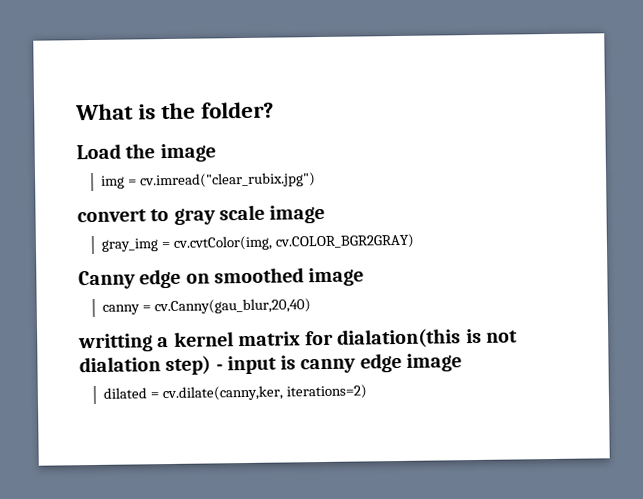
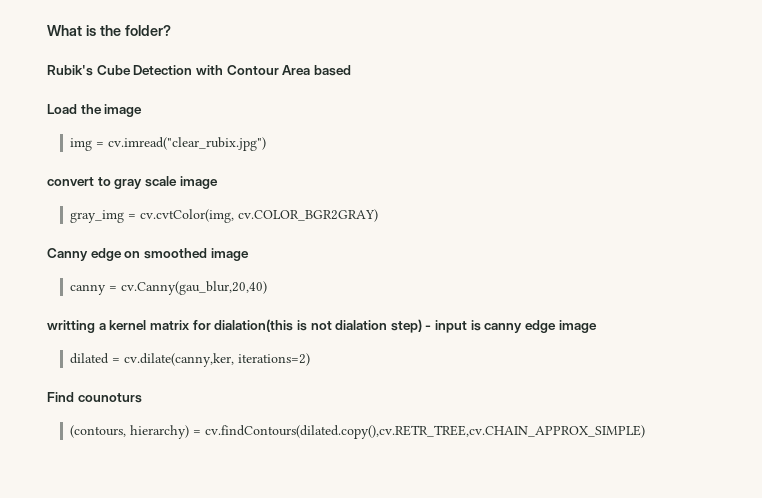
(275, 110) none -> [47,65,351,76] // Rubik's Cube Detection with Contour Area based
(367, 392) none -> [47,392,142,403] [70,425,646,439] // Find counoturs // (contours, hierarchy) = cv.findContours(dilated.copy(),cv.RETR_TREE,cv.CHAIN_APPROX_SIMPLE)

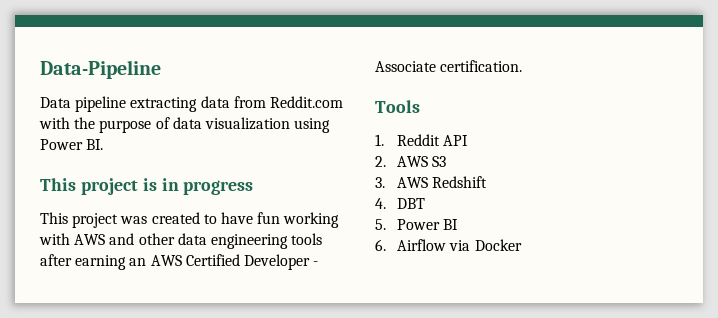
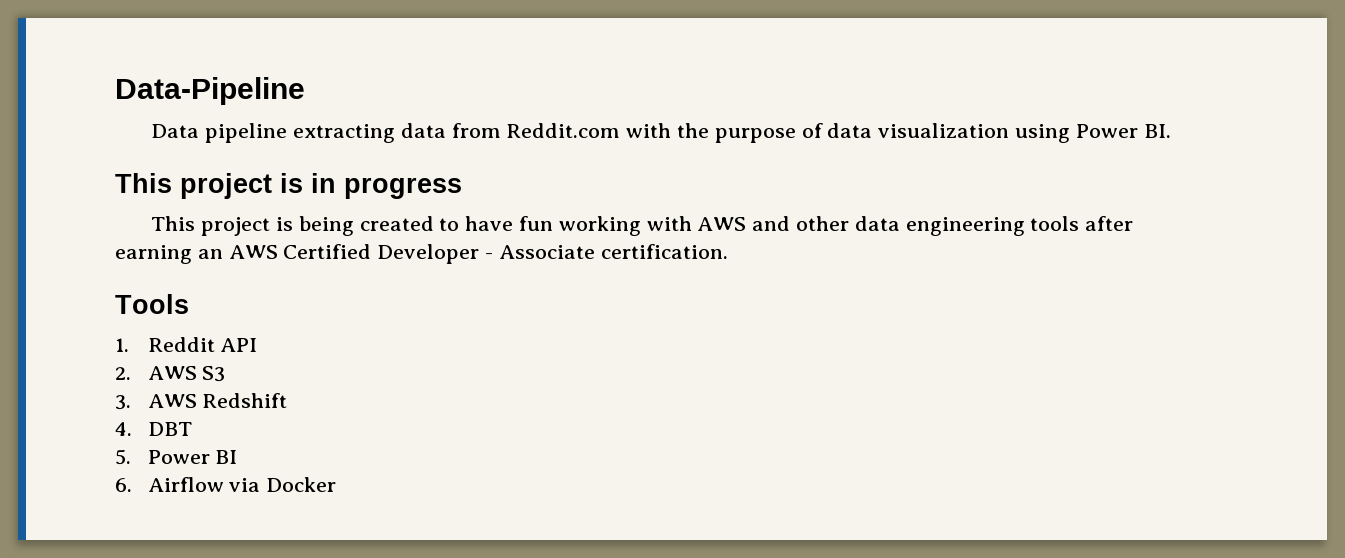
[120,216,148,224] was -> [275,216,354,236] is being

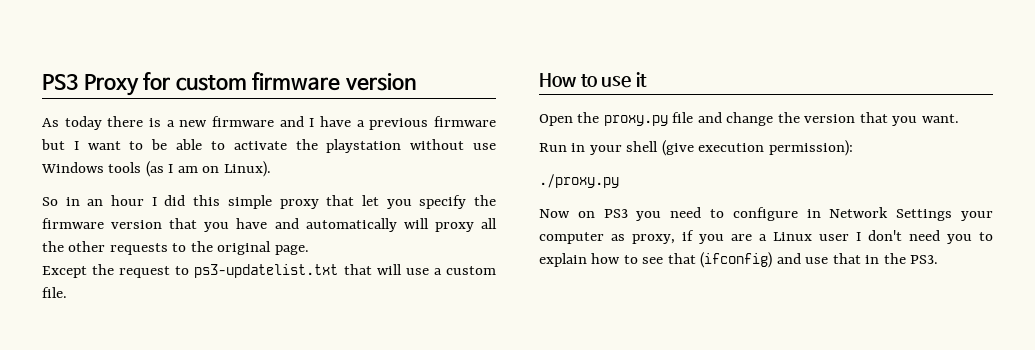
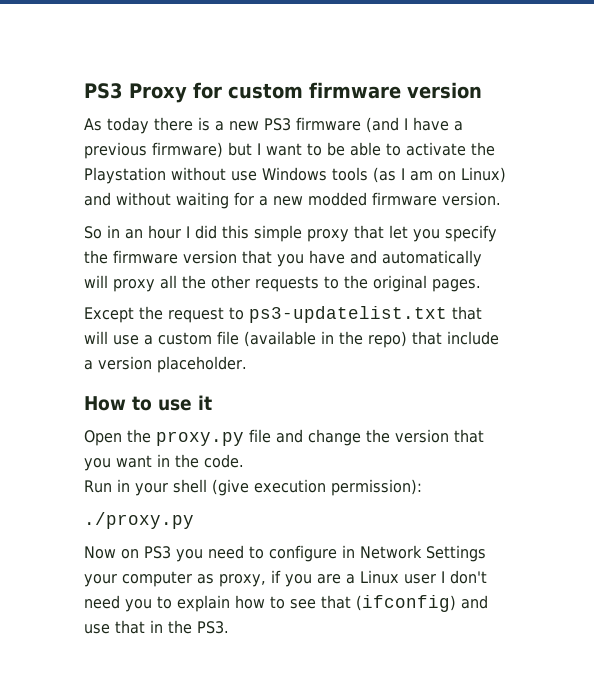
[212,116,304,127] firmware and -> [264,117,399,133] PS3 firmware (and
[434,116,497,127] firmware -> [152,142,223,158] firmware)
[326,139,402,153] playstation -> [84,167,166,184] Playstation
[223,161,271,177] Linux). -> [461,167,506,183] [84,192,501,209] Linux) and without waiting for a new modded firmware version.
[274,245,309,255] page. -> [432,279,481,292] pages.
[42,287,67,298] file. -> [217,331,499,348] [84,356,247,373] file (available in the repo) that include a version placeholder.
[921,114,959,123] want. -> [116,454,244,468] want in the code.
■ ■ ■
- **WORK INSTRUCTIONS**: Reproduce each line from the data that has "none" in it.

- **TASK RESPONSE**:
(275, 110) none -> [47,65,351,76] // Rubik's Cube Detection with Contour Area based
(367, 392) none -> [47,392,142,403] [70,425,646,439] // Find counoturs // (contours, hierarchy) = cv.findContours(dilated.copy(),cv.RETR_TREE,cv.CHAIN_APPROX_SIMPLE)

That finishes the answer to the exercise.